I no longer think of union vs. scab vs. management in moral terms. All parties involved, without exception, want more money. All strikes in America are about money. All strikes in America are designed to benefit those who are already part of the union at the expense of everyone else.

It is a mistake, in my view, to automatically identify any party in a labor dispute as the good guys or the bad ones. Usually they are both - or neither.

Is that what you were asking?

I get the feeling that you think that either
[ul]

  • the layoffs in the airline industry are union-busting tactics, or
  • unions are the first step in passing laws that prevent any company from laying off any workers, which will solve all labor problems.[/ul]

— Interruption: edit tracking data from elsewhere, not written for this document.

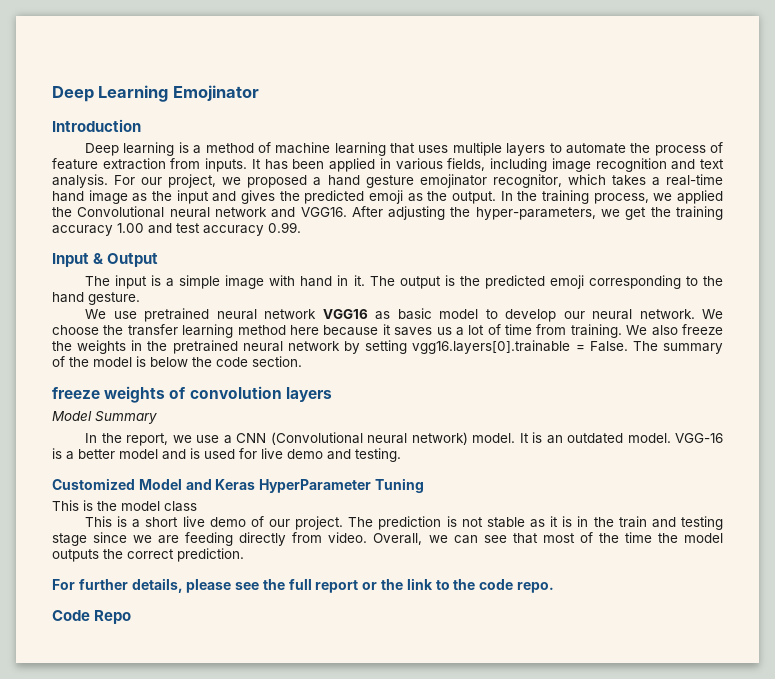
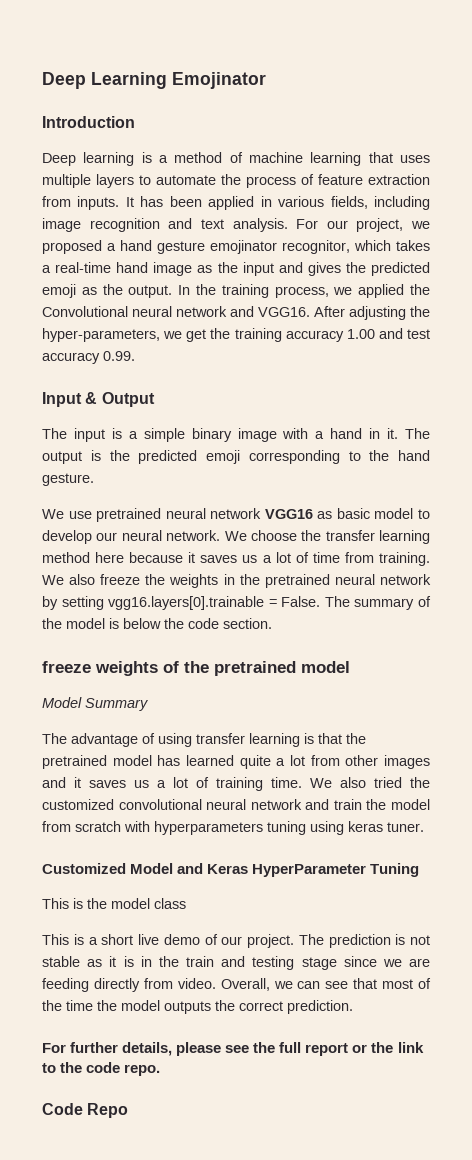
- The input is a simple image with hand in it.
+ The input is a simple binary image with a hand in it.
- freeze weights of convolution layers
+ freeze weights of the pretrained model
- In the report, we use a CNN (Convolutional neural network) model. It is an outdated model. VGG-16 is a better model and is used for live demo and testing.
+ The advantage of using transfer learning is that the pretrained model has learned quite a lot from other images and it saves us a lot of training time. We also tried the customized convolutional neural network and train the model from scratch with hyperparameters tuning using keras tuner.

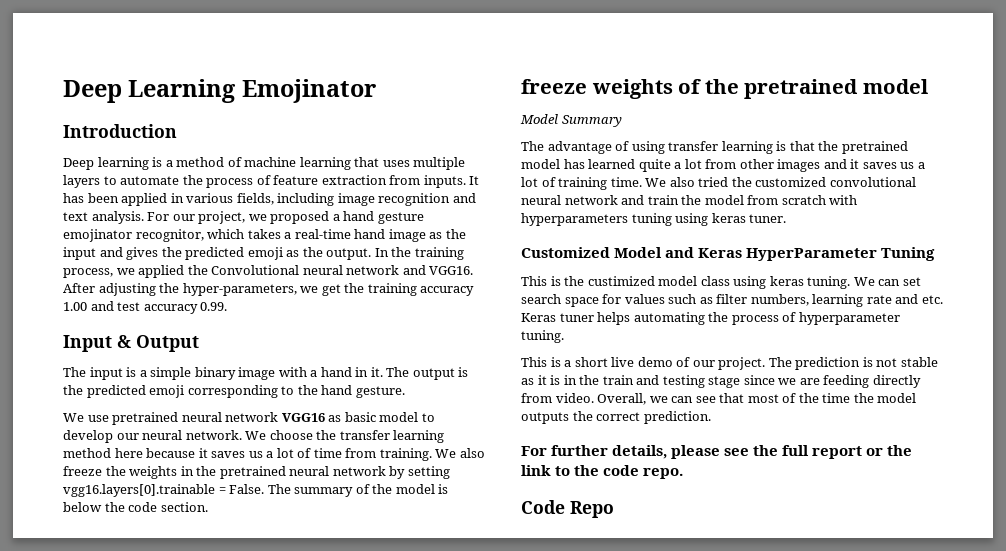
- This is the model class
+ This is the custimized model class using keras tuning. We can set search space for values such as filter numbers, learning rate and etc. Keras tuner helps automating the process of hyperparameter tuning.

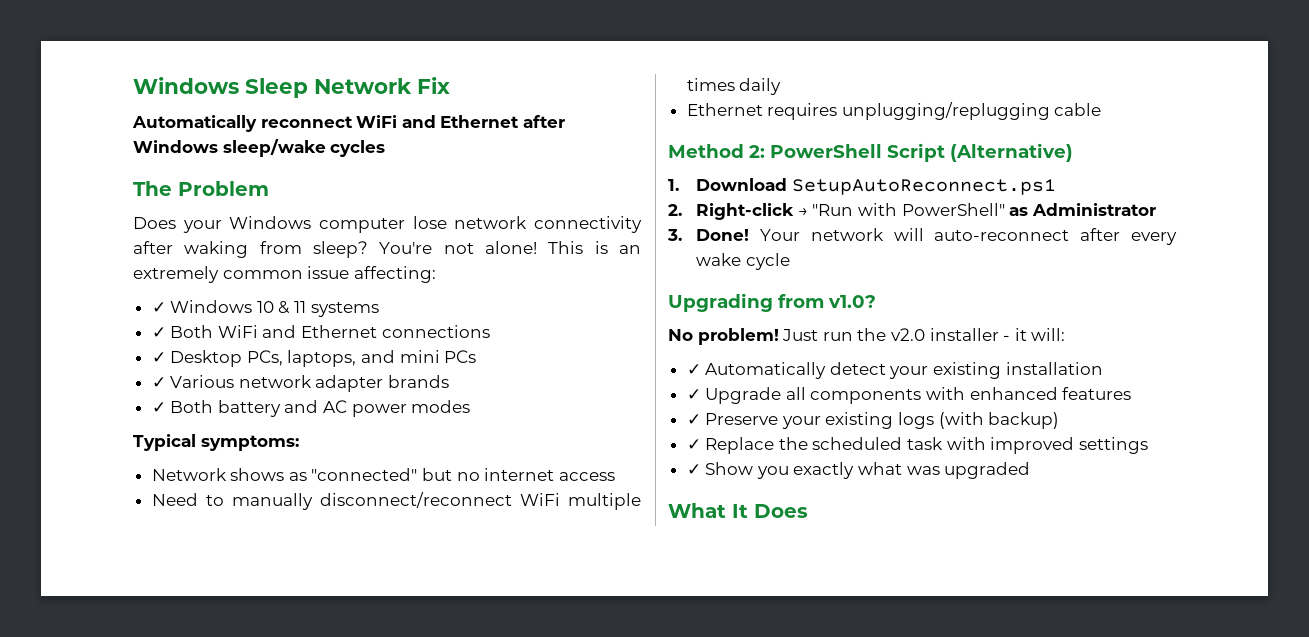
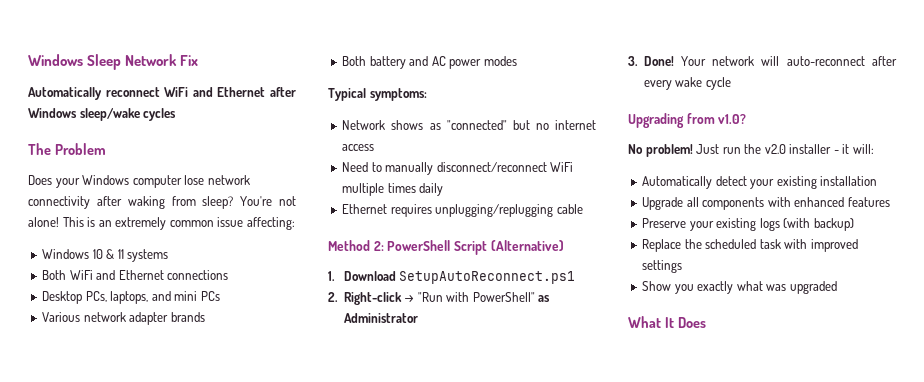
- ✓ Windows 10 & 11 systems
+ Windows 10 & 11 systems
- ✓ Both WiFi and Ethernet connections
+ Both WiFi and Ethernet connections
- ✓ Desktop PCs, laptops, and mini PCs
+ Desktop PCs, laptops, and mini PCs
- ✓ Various network adapter brands
+ Various network adapter brands
- ✓ Both battery and AC power modes
+ Both battery and AC power modes
- ✓ Automatically detect your existing installation
+ Automatically detect your existing installation
- ✓ Upgrade all components with enhanced features
+ Upgrade all components with enhanced features
- ✓ Preserve your existing logs (with backup)
+ Preserve your existing logs (with backup)
- ✓ Replace the scheduled task with improved settings
+ Replace the scheduled task with improved settings
- ✓ Show you exactly what was upgraded
+ Show you exactly what was upgraded

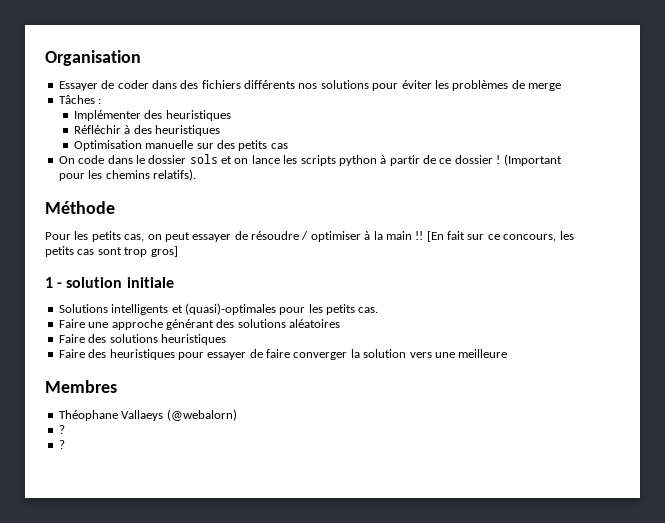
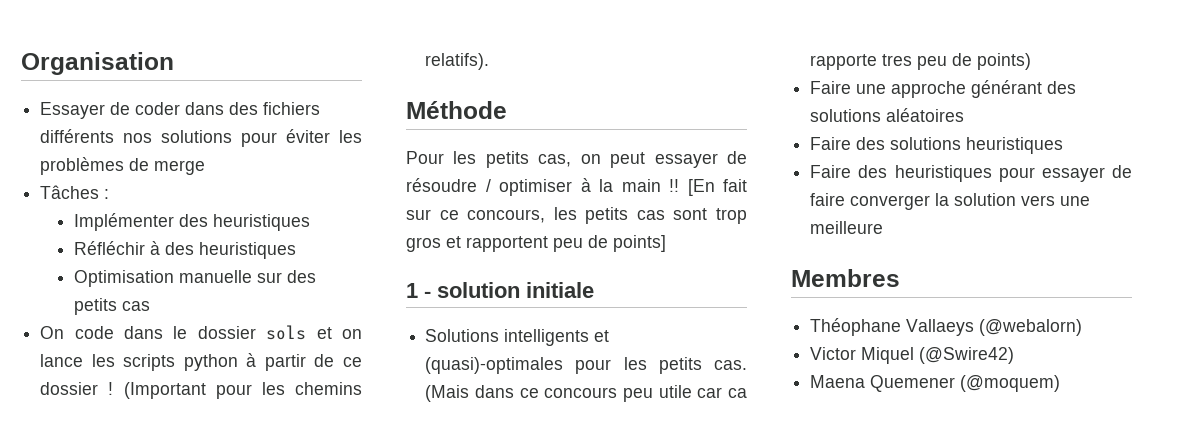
- [En fait sur ce concours, les petits cas sont trop gros]
+ [En fait sur ce concours, les petits cas sont trop gros et rapportent peu de points]
+ (Mais dans ce concours peu utile car ca rapporte tres peu de points)
  Théophane Vallaeys (@webalorn)
- ?
- ?
+ Victor Miquel (@Swire42)
+ Maena Quemener (@moquem)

Or something. Feel free to expound; I am interested in finding out your point.

Regards,
Shodan

No one explicitly sets the market level for wages; it is a statistical average/agreement across an industry for what the work is worth. It is a combination of how many workers there are (typical macro supply and demand can effect wages, where “labor” is what is in demand and “laborers” supply it), how much the industry can afford to or desires to pay, and what the laborers themselves are willing to seel their labor for.

Remember our discussion about value being in the eye of the buyer? The market level for wages in theory demonstrates this. The advent of unions striking for wages, however, demolishes it by bringing a non-market-controlled element into the equation. Consider that unions, in effect, are the equivalent of an oligopoly in business. Both can do good things, and the mere existence of either does not ensure that shit will hit the fan, but it does guarantee that market forces no longer operate in the same manner.

So it is with the “labor theory of value” you espouse. Consider that unions are like a monopoly on labor, and they can use that monopoly power to their advantage at the expense of consumers of the laborers’ products.

The value of a dollar in a monpoly is not the same as a dollar in a free construct: its value no longer fluctuates in response to supply and demand of the industry and its market. What do you think?

I think there’s some kind of irony in this statement. It brought a grin to my face, at least.

That said, I have little else to add. I can think about this from both a management standpoint and a labor standpoint, and feel angry at the “other side” either way.